━━ Data for analysis ━━
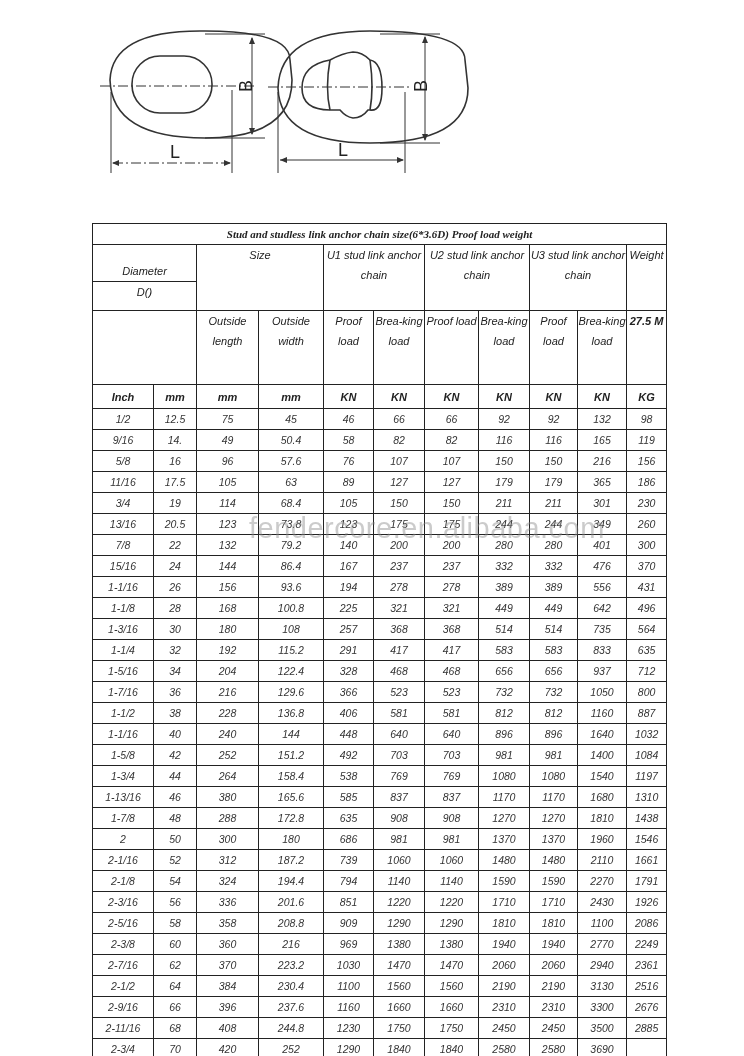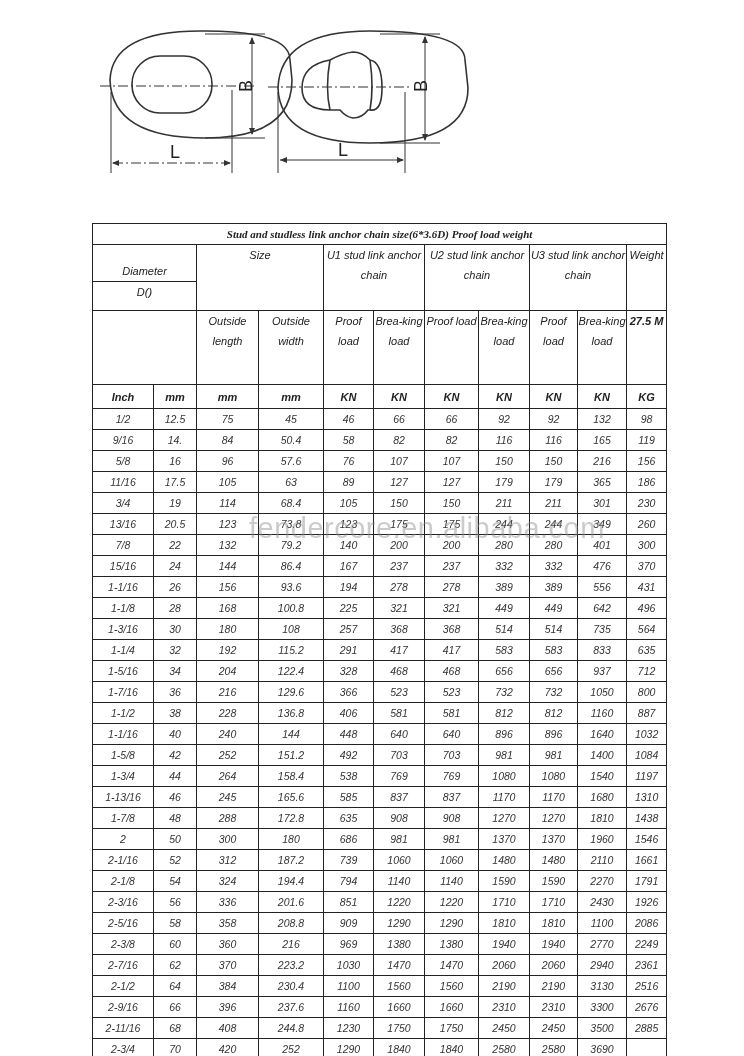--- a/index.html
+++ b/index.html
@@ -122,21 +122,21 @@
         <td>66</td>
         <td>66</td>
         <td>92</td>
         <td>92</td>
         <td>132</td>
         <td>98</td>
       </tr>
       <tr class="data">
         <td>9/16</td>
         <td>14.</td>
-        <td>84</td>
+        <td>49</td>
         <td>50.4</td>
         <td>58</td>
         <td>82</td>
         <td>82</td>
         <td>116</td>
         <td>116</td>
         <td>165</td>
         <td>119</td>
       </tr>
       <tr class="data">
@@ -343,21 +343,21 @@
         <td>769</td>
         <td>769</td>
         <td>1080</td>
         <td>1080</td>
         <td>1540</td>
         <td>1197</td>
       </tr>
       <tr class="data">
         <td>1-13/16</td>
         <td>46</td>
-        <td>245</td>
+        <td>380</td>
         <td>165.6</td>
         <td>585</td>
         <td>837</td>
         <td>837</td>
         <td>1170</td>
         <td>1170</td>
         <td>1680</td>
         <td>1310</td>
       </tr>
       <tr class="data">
━━━
━━ Data for analysis ━━
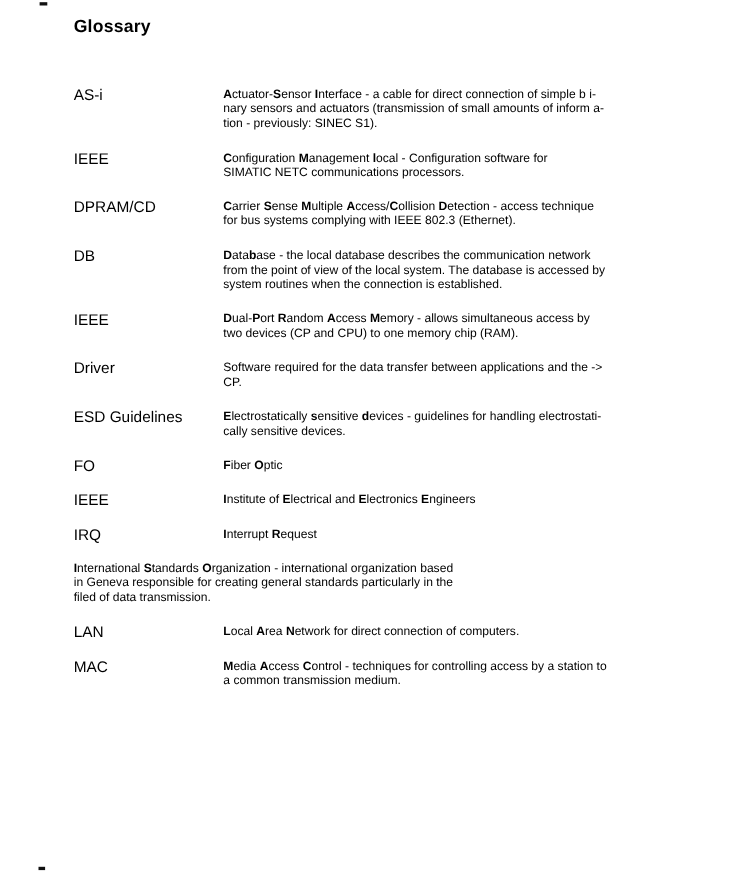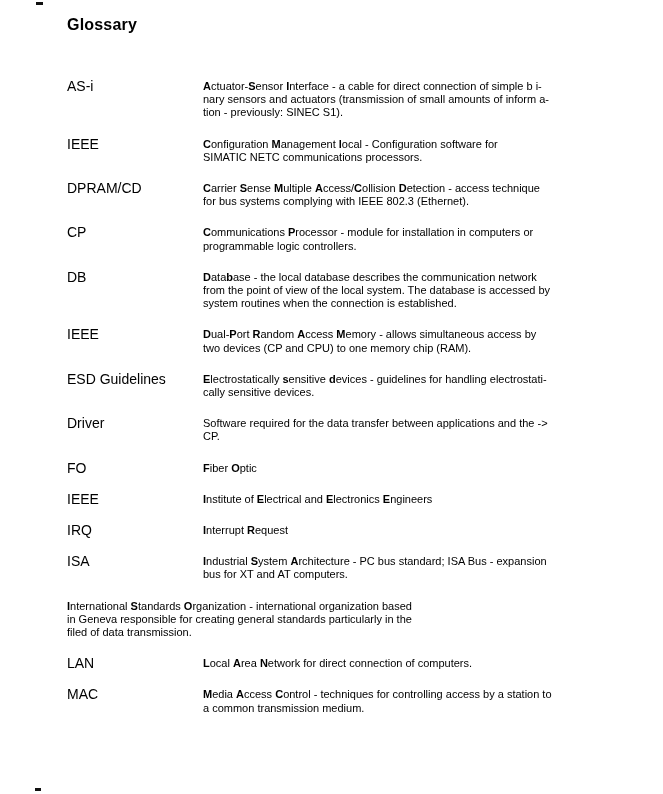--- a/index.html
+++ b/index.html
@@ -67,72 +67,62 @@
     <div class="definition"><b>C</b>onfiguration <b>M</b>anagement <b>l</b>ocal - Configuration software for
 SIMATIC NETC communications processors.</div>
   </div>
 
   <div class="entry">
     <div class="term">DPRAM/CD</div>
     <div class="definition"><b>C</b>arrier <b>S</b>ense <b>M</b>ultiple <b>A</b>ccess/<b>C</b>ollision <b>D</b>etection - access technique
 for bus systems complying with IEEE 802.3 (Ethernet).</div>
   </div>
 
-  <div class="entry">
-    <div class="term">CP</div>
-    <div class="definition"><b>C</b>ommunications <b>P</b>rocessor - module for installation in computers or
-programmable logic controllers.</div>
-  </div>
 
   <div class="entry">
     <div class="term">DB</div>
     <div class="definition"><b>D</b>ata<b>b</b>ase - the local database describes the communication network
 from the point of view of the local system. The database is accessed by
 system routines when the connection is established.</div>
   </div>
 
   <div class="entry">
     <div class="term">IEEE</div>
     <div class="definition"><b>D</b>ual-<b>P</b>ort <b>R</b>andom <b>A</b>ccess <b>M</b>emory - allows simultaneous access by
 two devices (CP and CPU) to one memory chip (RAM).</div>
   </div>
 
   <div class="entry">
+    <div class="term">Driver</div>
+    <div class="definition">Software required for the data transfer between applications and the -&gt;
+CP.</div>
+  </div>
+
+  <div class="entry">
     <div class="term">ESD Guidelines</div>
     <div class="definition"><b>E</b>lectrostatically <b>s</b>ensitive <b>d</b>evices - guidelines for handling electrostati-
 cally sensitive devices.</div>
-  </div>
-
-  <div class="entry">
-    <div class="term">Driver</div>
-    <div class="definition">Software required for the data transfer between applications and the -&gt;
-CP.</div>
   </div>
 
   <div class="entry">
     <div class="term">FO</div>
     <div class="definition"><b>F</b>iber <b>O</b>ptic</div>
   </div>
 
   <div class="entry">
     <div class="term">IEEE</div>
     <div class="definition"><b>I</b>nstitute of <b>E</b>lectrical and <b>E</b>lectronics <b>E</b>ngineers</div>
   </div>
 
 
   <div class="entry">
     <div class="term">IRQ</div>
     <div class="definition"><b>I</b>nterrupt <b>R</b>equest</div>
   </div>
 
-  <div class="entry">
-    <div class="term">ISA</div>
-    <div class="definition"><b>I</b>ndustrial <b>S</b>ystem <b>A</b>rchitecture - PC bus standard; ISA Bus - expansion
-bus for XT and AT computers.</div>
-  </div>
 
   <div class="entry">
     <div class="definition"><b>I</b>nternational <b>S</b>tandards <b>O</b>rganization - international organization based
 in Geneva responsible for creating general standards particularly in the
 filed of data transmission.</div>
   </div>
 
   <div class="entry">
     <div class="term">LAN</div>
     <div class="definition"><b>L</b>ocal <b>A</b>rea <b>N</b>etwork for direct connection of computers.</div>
━━━
(Exercise requirements): Scan the records for the word "computers", and copy each line where it is found.

(Answer below):
-    <div class="definition"><b>C</b>ommunications <b>P</b>rocessor - module for installation in computers or
-bus for XT and AT computers.</div>
     <div class="definition"><b>L</b>ocal <b>A</b>rea <b>N</b>etwork for direct connection of computers.</div>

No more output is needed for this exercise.